[PROBLEM]
When a line of the material has the word "Octobre" in it, copy that line.

[DATA TO USE]
==============================

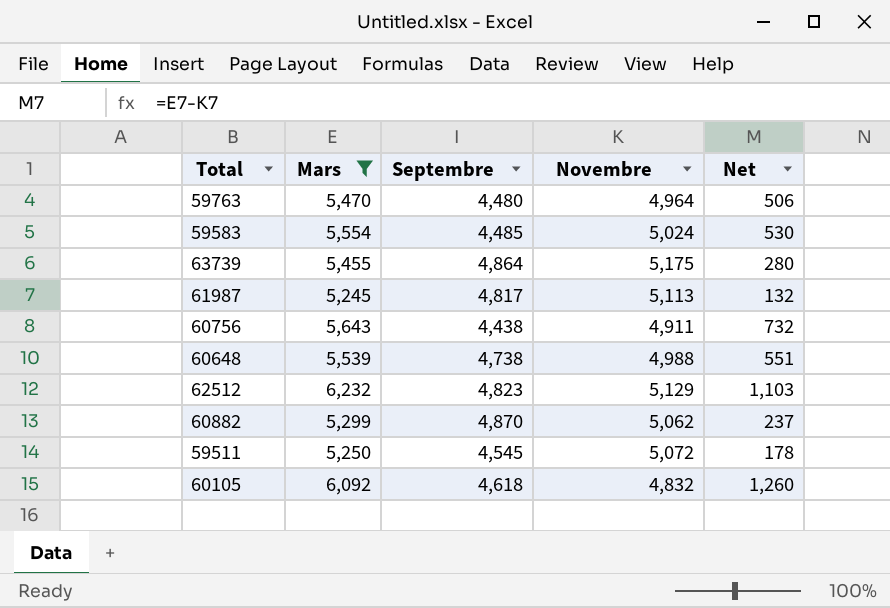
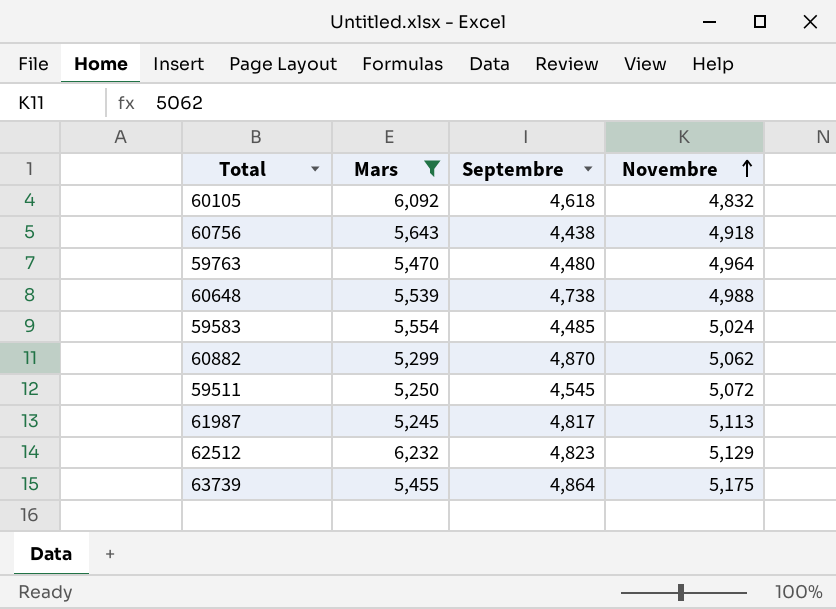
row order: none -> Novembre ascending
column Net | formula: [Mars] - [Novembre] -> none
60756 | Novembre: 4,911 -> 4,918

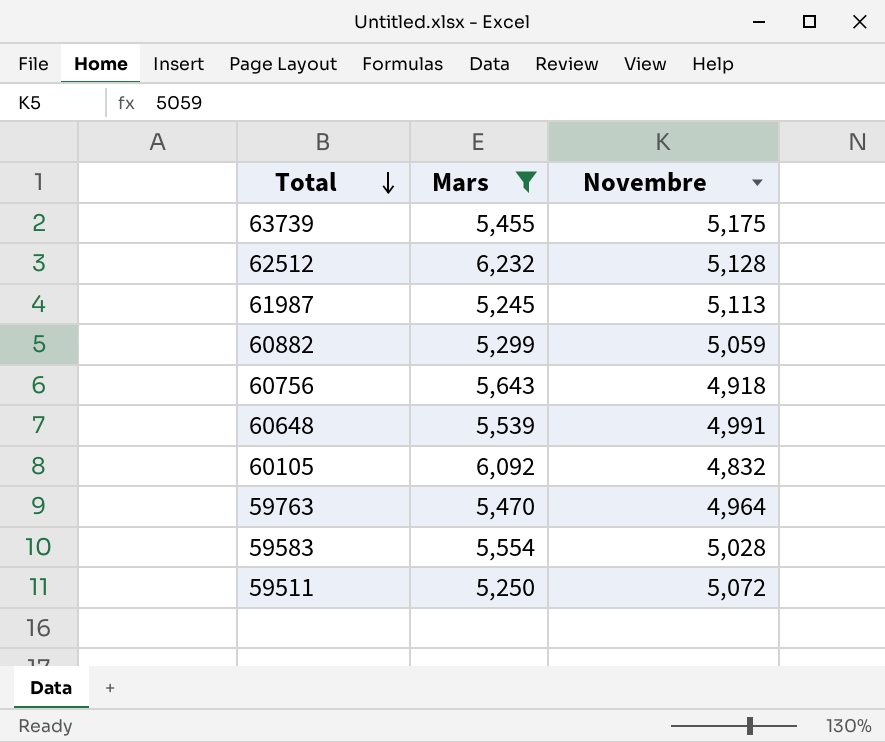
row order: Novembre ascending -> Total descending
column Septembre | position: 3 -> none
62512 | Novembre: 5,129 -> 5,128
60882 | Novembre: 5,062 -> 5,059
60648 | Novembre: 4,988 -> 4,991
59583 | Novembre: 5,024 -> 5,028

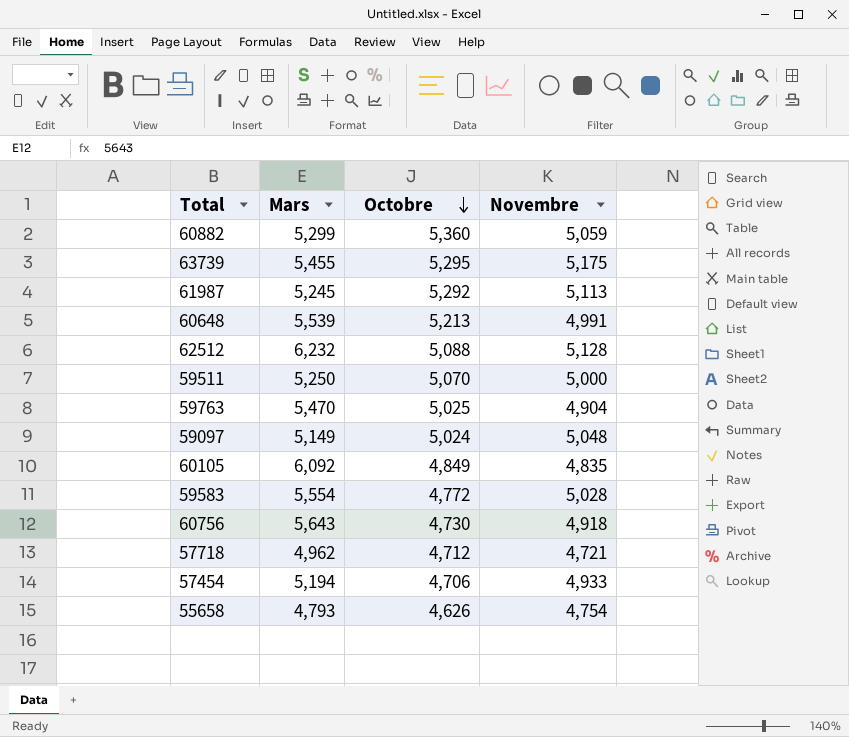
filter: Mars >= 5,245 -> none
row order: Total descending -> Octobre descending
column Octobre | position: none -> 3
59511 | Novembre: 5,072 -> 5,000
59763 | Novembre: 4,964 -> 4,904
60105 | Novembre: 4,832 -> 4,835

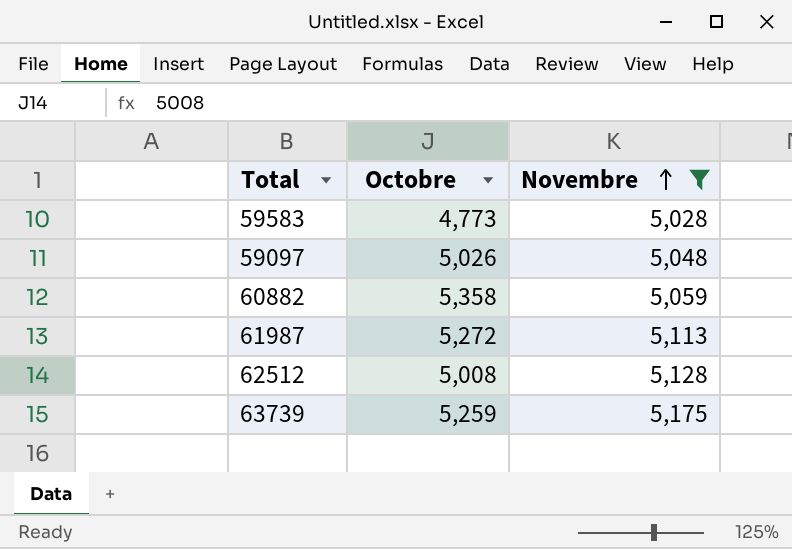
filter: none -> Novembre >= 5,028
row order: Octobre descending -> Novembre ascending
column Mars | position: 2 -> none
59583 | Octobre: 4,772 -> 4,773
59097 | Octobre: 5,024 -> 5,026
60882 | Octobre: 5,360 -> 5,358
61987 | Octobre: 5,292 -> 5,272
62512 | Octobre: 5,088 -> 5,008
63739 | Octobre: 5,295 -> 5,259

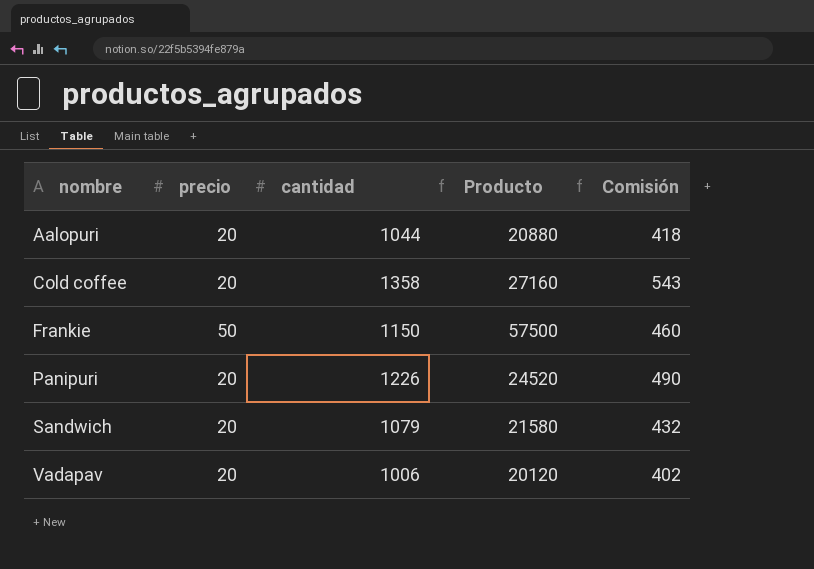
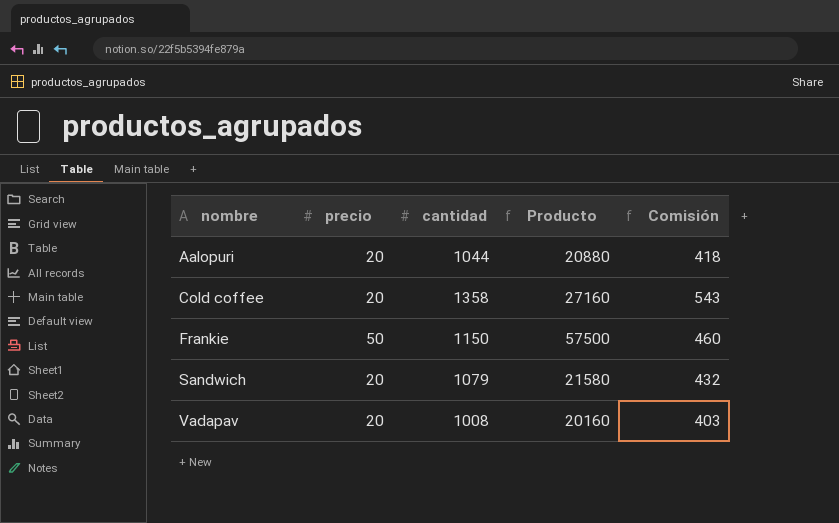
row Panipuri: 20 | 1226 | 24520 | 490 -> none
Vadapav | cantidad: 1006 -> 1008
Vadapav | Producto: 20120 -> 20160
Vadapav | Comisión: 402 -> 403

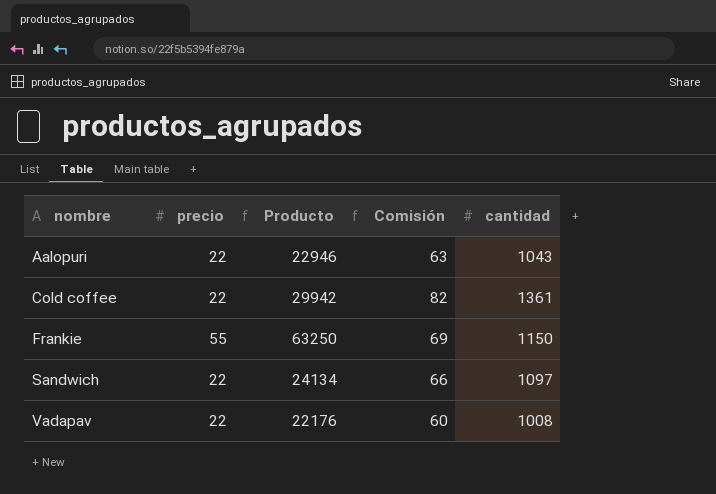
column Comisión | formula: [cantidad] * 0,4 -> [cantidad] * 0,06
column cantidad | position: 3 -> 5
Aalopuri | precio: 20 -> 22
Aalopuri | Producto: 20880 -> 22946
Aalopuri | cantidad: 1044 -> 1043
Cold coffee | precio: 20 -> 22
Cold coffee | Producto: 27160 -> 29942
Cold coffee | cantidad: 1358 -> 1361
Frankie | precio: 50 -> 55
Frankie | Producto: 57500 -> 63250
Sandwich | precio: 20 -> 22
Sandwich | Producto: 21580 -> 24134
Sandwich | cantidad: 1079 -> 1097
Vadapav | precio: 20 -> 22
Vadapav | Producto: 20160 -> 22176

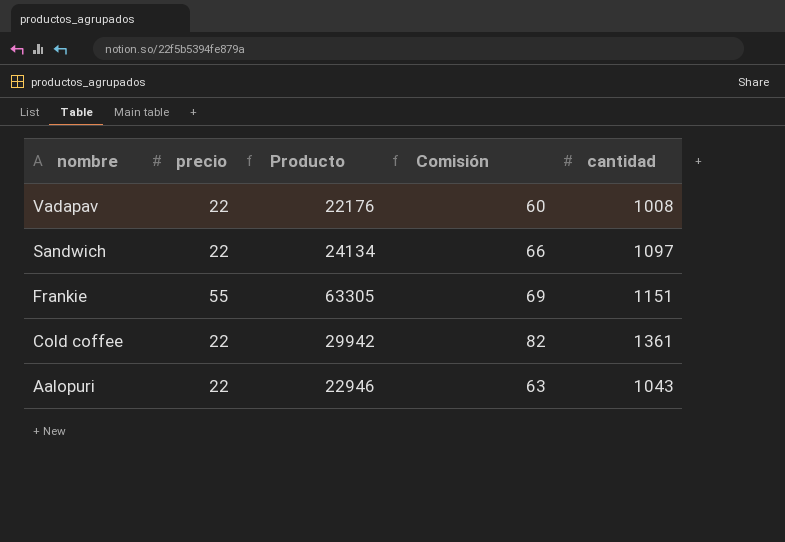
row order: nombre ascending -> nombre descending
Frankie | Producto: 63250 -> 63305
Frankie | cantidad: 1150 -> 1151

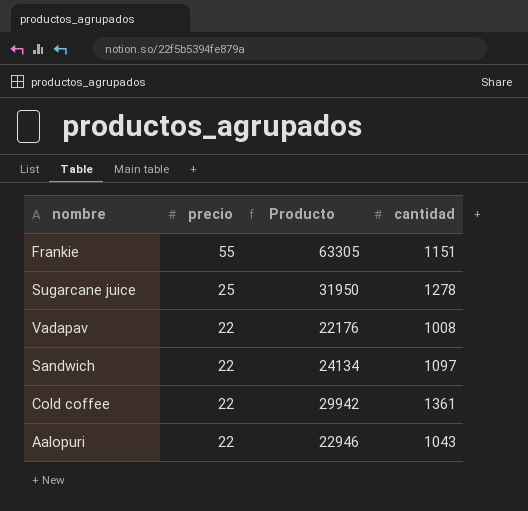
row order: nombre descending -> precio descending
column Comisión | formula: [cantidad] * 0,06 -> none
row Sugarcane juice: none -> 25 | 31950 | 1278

==============================

[THE COMPLETED TASK]
row order: Total descending -> Octobre descending
column Octobre | position: none -> 3
row order: Octobre descending -> Novembre ascending
59583 | Octobre: 4,772 -> 4,773
59097 | Octobre: 5,024 -> 5,026
60882 | Octobre: 5,360 -> 5,358
61987 | Octobre: 5,292 -> 5,272
62512 | Octobre: 5,088 -> 5,008
63739 | Octobre: 5,295 -> 5,259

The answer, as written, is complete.